Learning how to Write

Learning how to Write

Rhonna sent me some books. She is a goddess of all things literary. I am reading these books. I am get much out of these books.

Really what I want to do is sit down and talk to her about this, but she is busy and offline, so I will sit here on a little soap box and bore you with thoughts on writing.

Jerome Stern says,

“Dialogue is not just quotation. It is grimaces, pauses, adjustments of blouse buttons, doodles on a napkin, and crossings of legs. When people communicate, they communicate with their faces, their bodies, their timing, and the objects around them. Make this a full conversation. Not just the words part.

How wise. And so right, of course. I was thinking about this in terms of my own writing.

I have been historically very bad with dialogue, and I know it. In my past (10 years ago) I wrote dialogue that wasn’t incorrect, per se, but just didn’t feel right. So when I started up again recently, I decided to just go very very easy on the dialogue. I use it very sparingly now, and cut it out where possible.

But I was thinking about this comment, about the fact that it’s not just about what’s in quotation marks, and I realized that I had done something sort of odd. Well, odd for me, I think. Without realizing.

Lately, I’ve done dialogue parts, that simply HAVE to be dialogue parts, and I notice that when things get more dramatic, and scary, and really delicate, I sometimes start to drop away everything but the dialogue. So like, I’ll start with one sentence of dialogue, and then a paragraph of thoughts or fiddling or whatever, and then another line of dialogue. Very very spaced out, as if it takes forever. But in some scenes, where the place is set, and the characters are, you know, quite far along in the development, so that we know what they’re thinking even without me saying so…I kind of let them drift off.

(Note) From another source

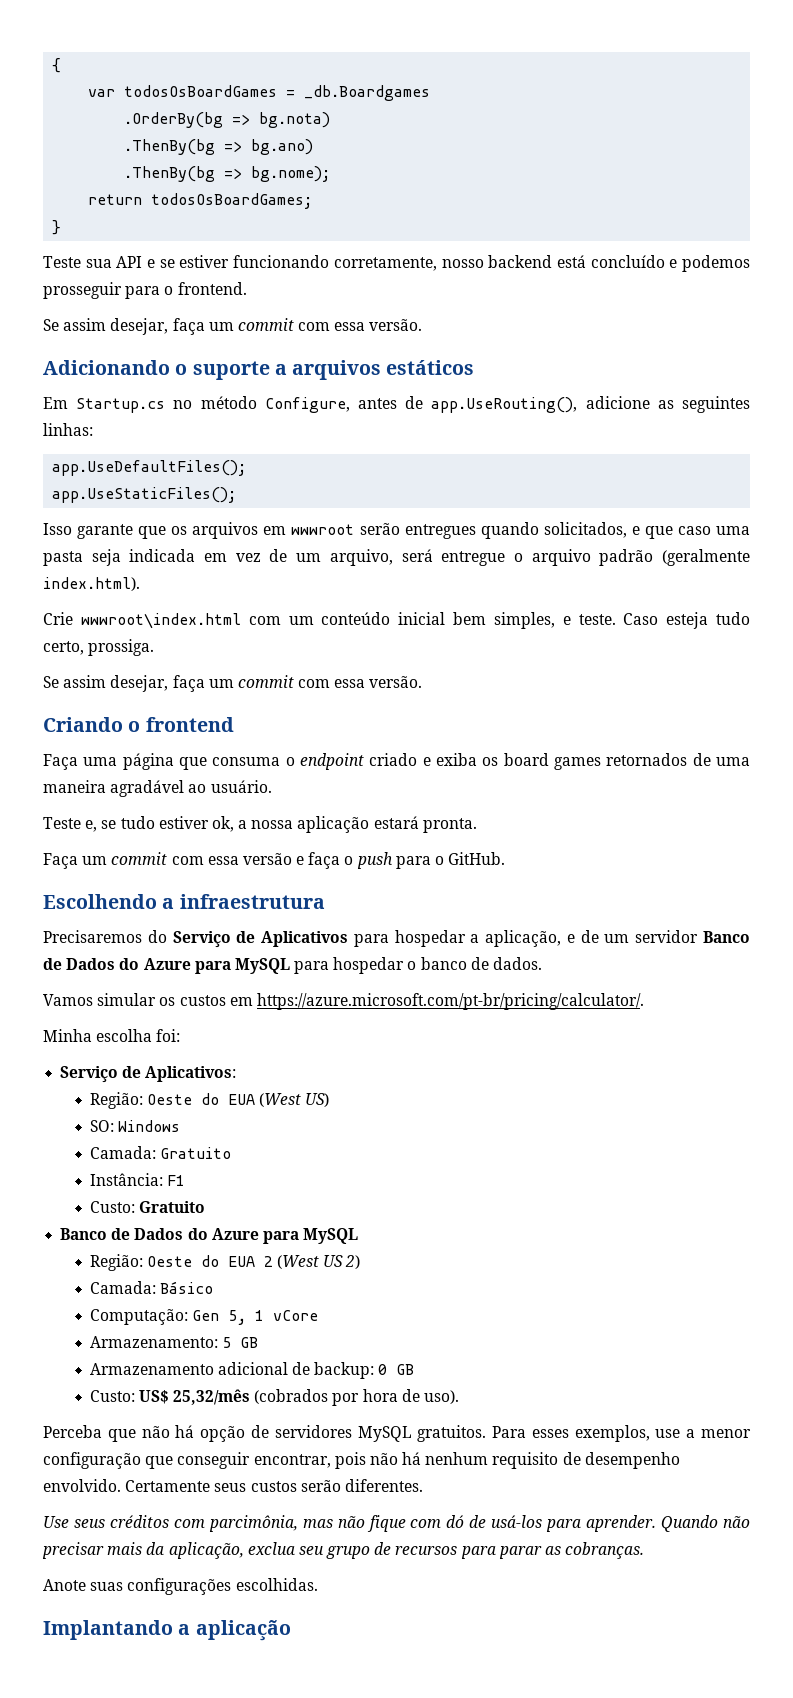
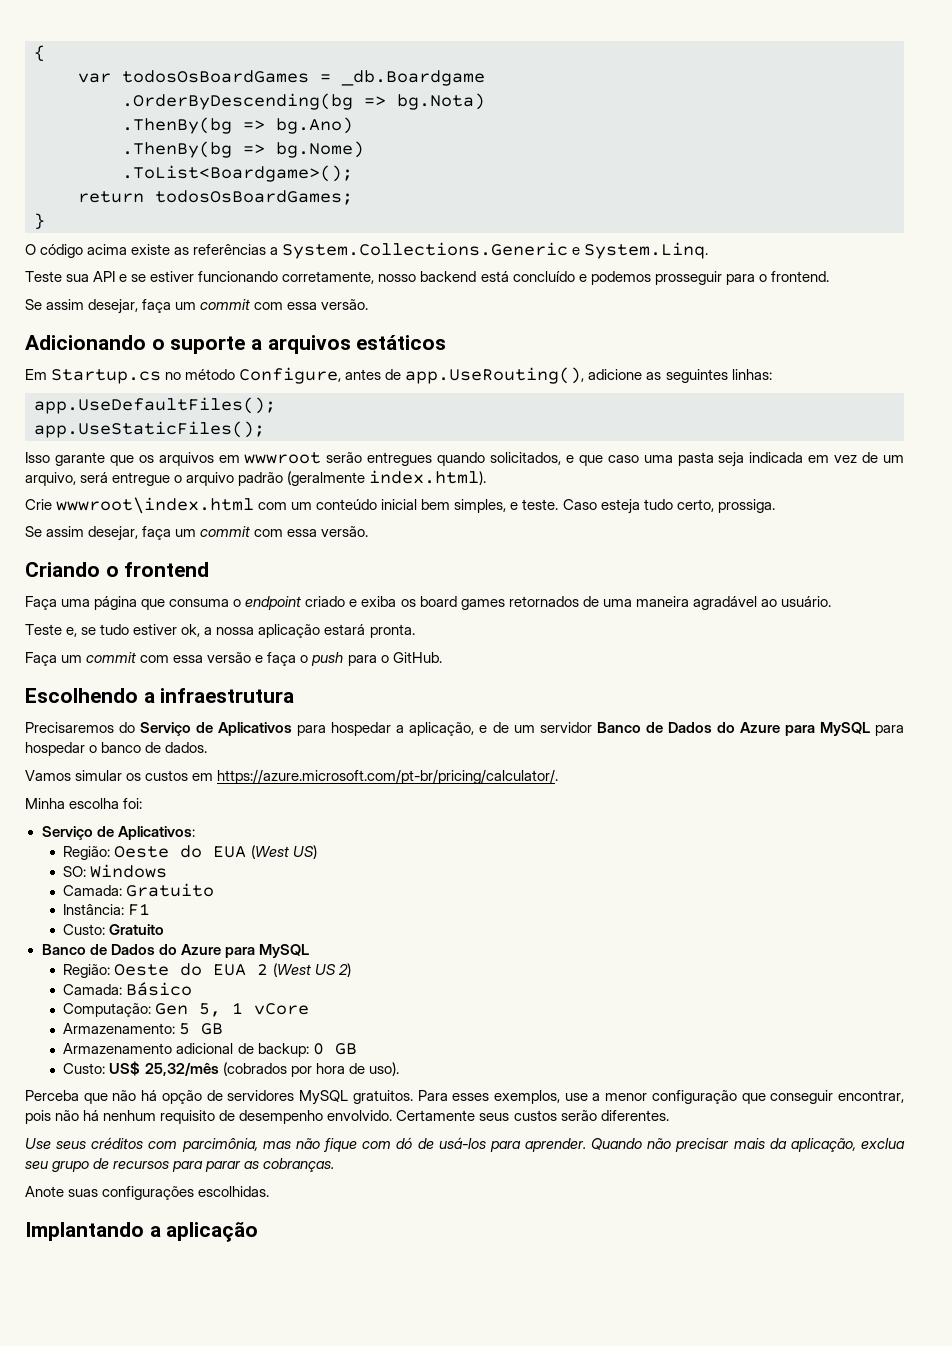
[304,85,431,101] [124,112,331,128] [124,139,314,155] [124,166,331,182] _db.Boardgames // .OrderBy(bg => bg.nota) // .ThenBy(bg => bg.ano) // .ThenBy(bg => bg.nome); -> [341,70,485,86] [122,93,485,110] [122,117,353,134] [122,141,364,158] [122,165,353,182] _db.Boardgame // .OrderByDescending(bg => bg.Nota) // .ThenBy(bg => bg.Ano) // .ThenBy(bg => bg.Nome) // .ToList<Boardgame>();
(62, 227) none -> [25,242,709,259] // O código acima existe as referências a System.Collections.Generic e System.Linq.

Like. I have one set of dialogue that takes place at the very very end of a story, where there’s been all this behind the eyes things that no one ever says, with this whole dance of ‘everything is totally normal and we have no trust problems here’, and suddenly at the end, one of the characters asks the ‘elephant in the middle of the room’ question. And the scene has been going on for some time, it’s on, like, page 5 or 6 of it. And I just stop describing. Suddenly it’s just all words, I don’t even interject with who’s speaking, though it’s pretty clear who is, thankfully. Like, you’ve been waiting to hear these words from those mouths for 18 chapters and now here it is.

It’s like…

There comes a point where I, as the third person narrator, just stepped back to let these characters express what they’ve been thinking about and muddling over the whole time, and there’s this stillness abou that. As if, and I guess this is the point, in a conversation like this, there is nothing else that’s important, nothing else significant. The body, the physical world just kind of disappears for a moment and this sort of…quiet conversation is all there is.

I know you can’t do this a lot. Like. Probably best to do it almost never. But I really like the end of that story. I think it’s quite effective, particularly since I am so heavily descriptive most of the time.

Well, I guess I could add lots of description in there. Maybe it would be improved by that. But there’s something about the zeroing in, the quietness of it, that I really like. It gives that last bit of dialogue this incredible weight, I think. Kind of hanging in the middle of nowhere kind of weight. But also a kind of lightness, like the slightest move might make it float away, or shatter, or disintegrate.

Hmmm.

What I love best about rules for writing is how sometimes breaking them is the fun part.